La chambre criminelle déduit donc de la compétence générale du tribunal aux armées de Paris pour
les infractions commises à l’étranger (CJM, art. L. 121-1 à L. 121-7) et de la lettre de l’article 698-2
du code de procédure pénale, qui renvoie aux seuls articles 85 et suivants du même code, la
soustraction des faits en cause, ressortissant à une matière spécifique, au champ d’application de
l’article 113-8 du code pénal. On rappellera qu’en principe, les victimes ne disposent pas, dans le
cas précis des délits commis à l’étranger, de la faculté de porter plainte avec constitution de partie
civile (V. P. Bonfils, art. préc., n° 95 ; Crim. 7 avr. 1967, Bull. crim. n° 107 ; 11 juin 2003, Bull. crim.
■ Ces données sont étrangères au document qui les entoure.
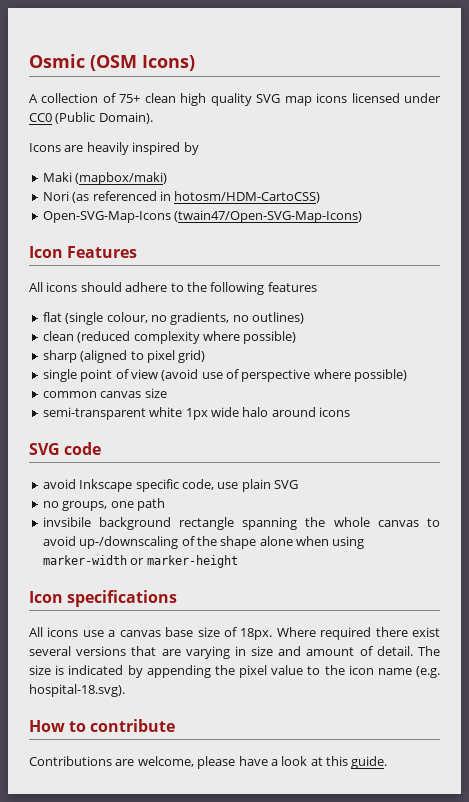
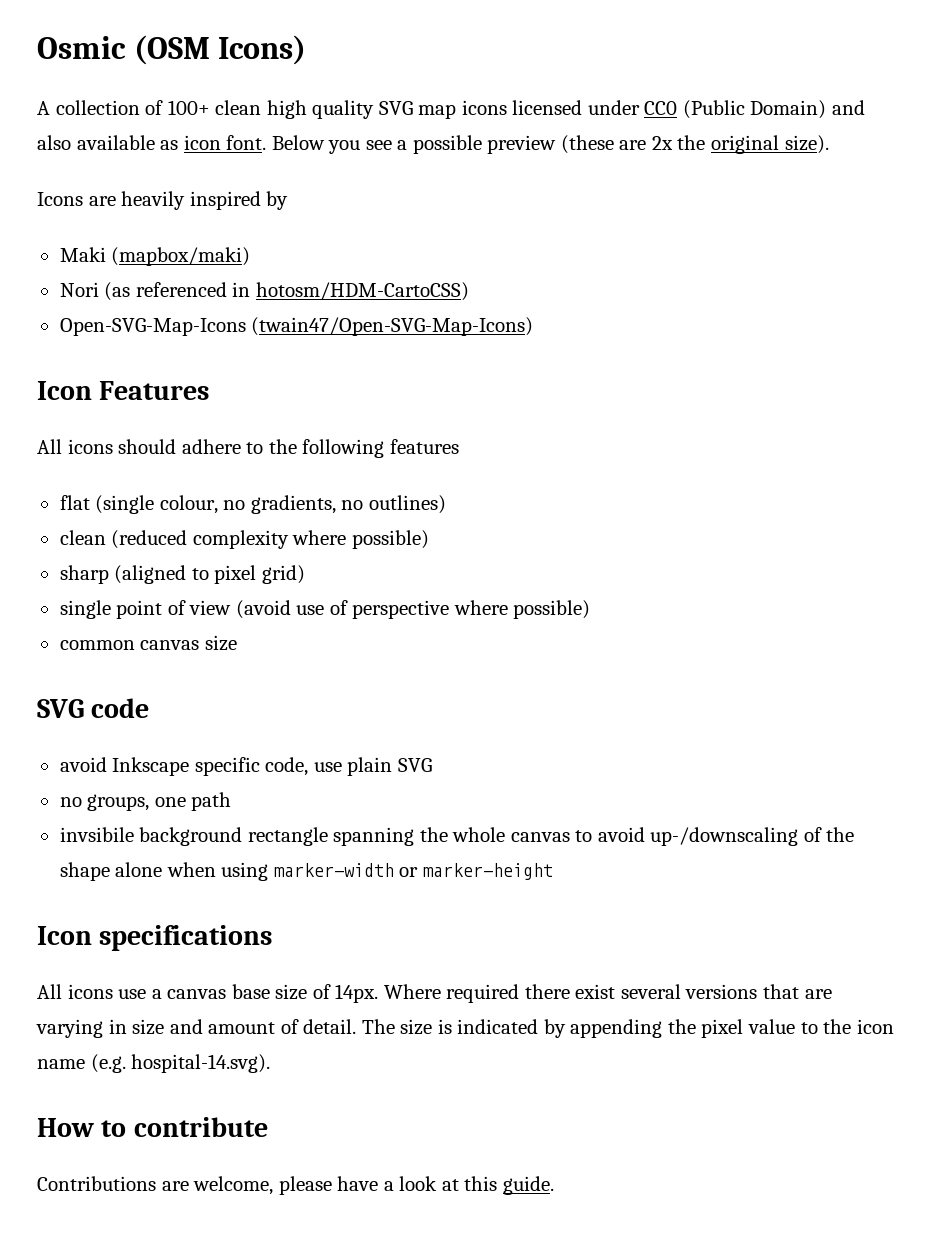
- A collection of 75+ clean high quality SVG map icons licensed under CC0 (Public Domain).
+ A collection of 100+ clean high quality SVG map icons licensed under CC0 (Public Domain) and also available as icon font. Below you see a possible preview (these are 2x the original size).
- semi-transparent white 1px wide halo around icons
- All icons use a canvas base size of 18px.
+ All icons use a canvas base size of 14px.
- The size is indicated by appending the pixel value to the icon name (e.g. hospital-18.svg).
+ The size is indicated by appending the pixel value to the icon name (e.g. hospital-14.svg).

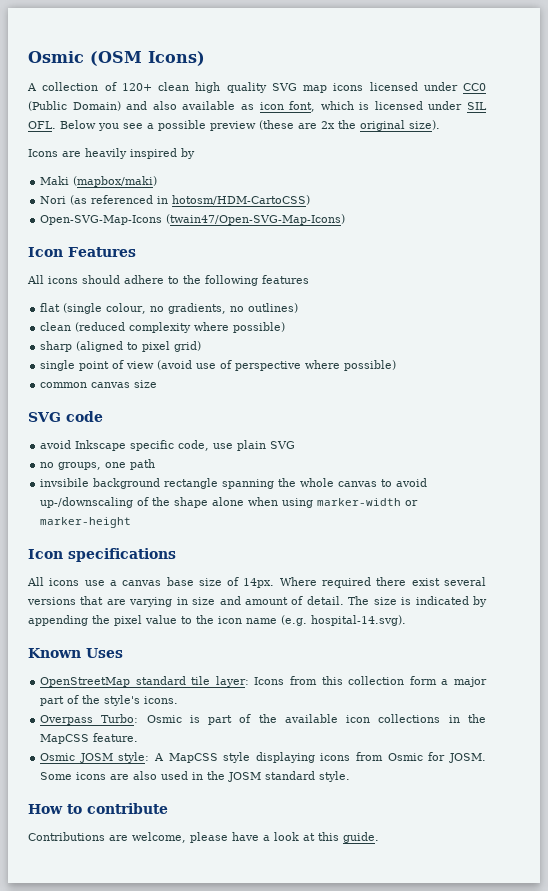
- A collection of 100+ clean high quality SVG map icons licensed under CC0 (Public Domain) and also available as icon font. Below you see a possible preview (these are 2x the original size).
+ A collection of 120+ clean high quality SVG map icons licensed under CC0 (Public Domain) and also available as icon font, which is licensed under SIL OFL. Below you see a possible preview (these are 2x the original size).
+ Known Uses
+ OpenStreetMap standard tile layer: Icons from this collection form a major part of the style's icons.
+ Overpass Turbo: Osmic is part of the available icon collections in the MapCSS feature.
+ Osmic JOSM style: A MapCSS style displaying icons from Osmic for JOSM. Some icons are also used in the JOSM standard style.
n° 119 ; D. 2004. Somm. 308, obs. de Lamy ; Rev. pénit. 2004. 392, obs. P. Bonfils), le juge
d’instruction pouvant valablement rendre une ordonnance de refus d’informer (Crim. 13 juin 1974,
Bull. crim. n° 219).
La haute cour repousse également le deuxième moyen de cassation, pris de la violation de l’article
86 du code de procédure pénale. Ce texte, relatif à la constitution de partie civile déposée devant le
juge d’instruction, prévoit notamment que « le procureur de la République ne peut saisir le juge
d’instruction de réquisitions de non informer que si, pour des causes affectant l’action publique
elle-même, les faits ne peuvent légalement comporter une poursuite ou si, à supposer ces faits
démontrés, ils ne peuvent admettre aucune qualification pénale ». Sur ce point, la chambre
criminelle note que les réquisitions du parquet se fondaient sur l’impossibilité de qualifier
pénalement les circonstances de la mort de soldats tués au combat au cours d’une offensive
ennemie, et l’absence de relation de causalité entre l’organisation de la mission et ces décès. Elle
relève que la chambre de l’instruction, pour sa part, a considéré l’hypothèse d’un acte involontaire
(maladresse, imprudence, inattention, négligence ou un manquement à une obligation de sécurité
ou de prudence imposée par la loi ou le règlement) ayant causé directement ou indirectement la
mort, en estimant qu’il n’existait, aux termes de l’article L. 4111-1 du code de la défense, aucune
exonération de principe pour les actes involontaires réalisés par des militaires pendant des
opérations en temps de paix. Les faits pouvant recevoir une qualification pénale, elle confirme que
le juge d’instruction avait l’obligation d’instruire, contrairement aux réquisitions du parquet.